A collection is a simple, named bucket of your own data — no schema to design, no tables to set up. Just start storing things. It's the shared layer the rest of Catalyst is built around: workflows fill it, mini apps surface it, and chat queries it. One place for your data, usable everywhere.
Most data stores make you design the shape up front — columns, types, a migration when anything changes. Collections don't. You give a bucket a name like food_log or expenses and start putting things in it. Each entry is a flexible document, so the shape can grow with what you're tracking instead of breaking on it.
There's nothing to create first. The moment a workflow, an app, or a chat writes to a collection, it exists. Name it after the data — food_log, never calorie_analyzer_output — because collections outlive any one workflow.
A document is just a labeled record — a date, a title, a few numbers, as much nested detail as you want. When the next run records something slightly different, nothing breaks. The shape bends; it doesn't shatter.
A collection isn't owned by the workflow that happened to fill it. One workflow logs into it, a different one reports on it, an app shows it, and chat edits it — all the same bucket, because it's your data, kept in one shared place.
Most things are a running log — one entry per run, never overwritten. Running totals can update in place instead. And a wrong entry is a quick fix: "actually that was a half portion" corrects the record, no duplicate, no delete-and-redo.
The reason collections matter isn't storage — it's that every part of Catalyst reaches the same data. The workflow that logs your meals, the app that charts them, and the chat where you fix a typo are all looking at one food_log.
A workflow can drop each run's result into a collection, and a separate workflow can read the recent entries back to build a report. That's how a daily logger and a weekly summary share one source of truth.
A mini app reads and writes the same collection — tiles for today's totals, a list you can edit inline, a chart it draws from the entries. The data lives in the collection; the app is just the window.
In chat, the assistant can list your collections, pull entries out, add new ones, and fix mistakes — "what did I eat this week?", "log this", "that was a half portion." Plain language, straight into your data.
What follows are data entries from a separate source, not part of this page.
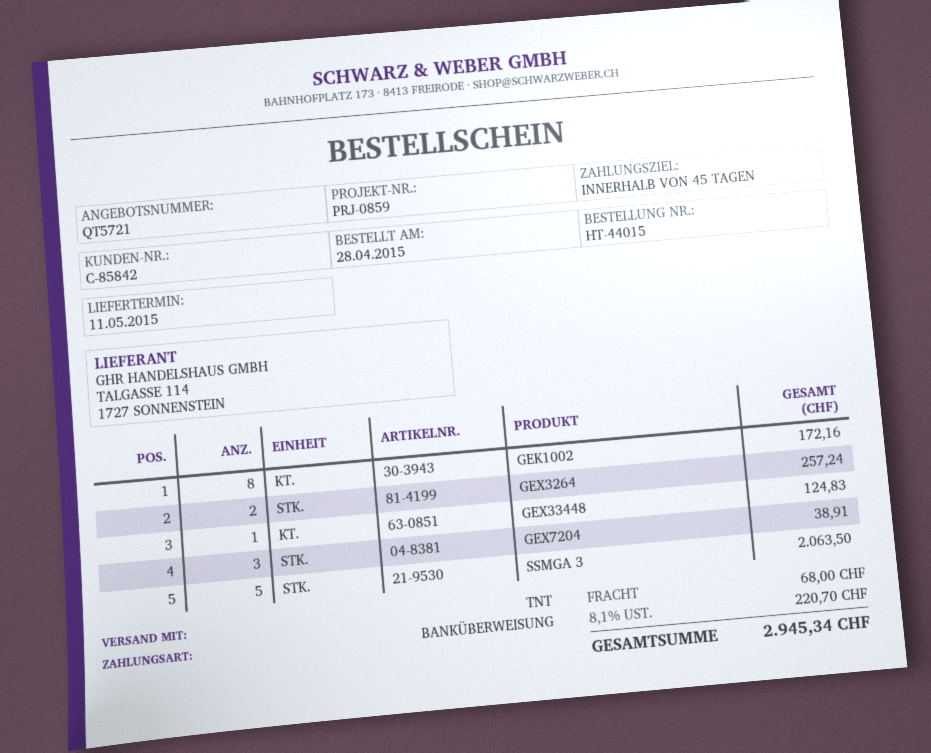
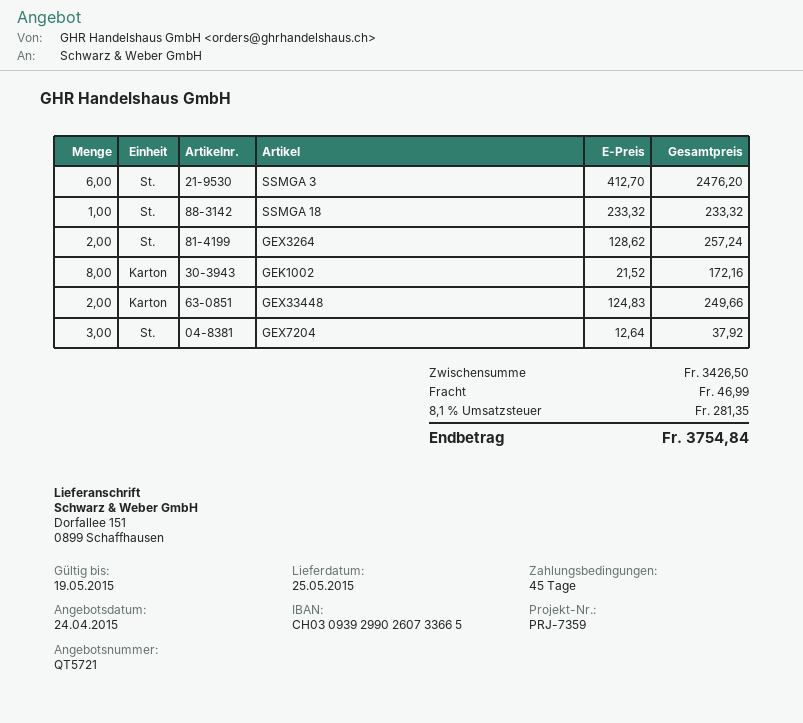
delivery date: 2015-05-11 -> 2015-05-25
reference: PRJ-0859 -> PRJ-7359
GEX33448: 1 for 124.83 -> 2 for 249.66
GEX7204: 3 for 38.91 -> 3 for 37.92
SSMGA 3: 5 for 2063.50 -> 6 for 2476.20
SSMGA 18: none -> 1 for 233.32
shipping: 68.00 -> 46.99
tax: 8.1% = 220.70 -> 8.1% = 281.35
total: 2945.34 -> 3754.84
On their own, a workflow is amnesiac — every run forgets the last. A collection is the memory between them, and the thing that lets one ask join up end to end across a workflow, an app, and a chat.
Snap a photo → it works out the calories → it stores the meal into food_log. One entry per meal, kept forever.
A mini app queries the same bucket for a weekly chart. In chat you total up the week or fix yesterday's entry — same data, three doors.
Every collection is scoped to your account. Your workflows, apps, and chats reach your data — and no one else's.
Before making a new collection, Catalyst checks what already exists, so a logger and a reporter end up agreeing on one name instead of drifting into meals_v2.
Read a collection by recency, by date range, or by what's in the records — the last week of meals, every "Lunch", today's total. The data goes in loose and comes out filtered.
The thing that turns a one-off chat into a habit you can track, a report you can run, and an app you can open — is a place for the data to live. Collections are that place.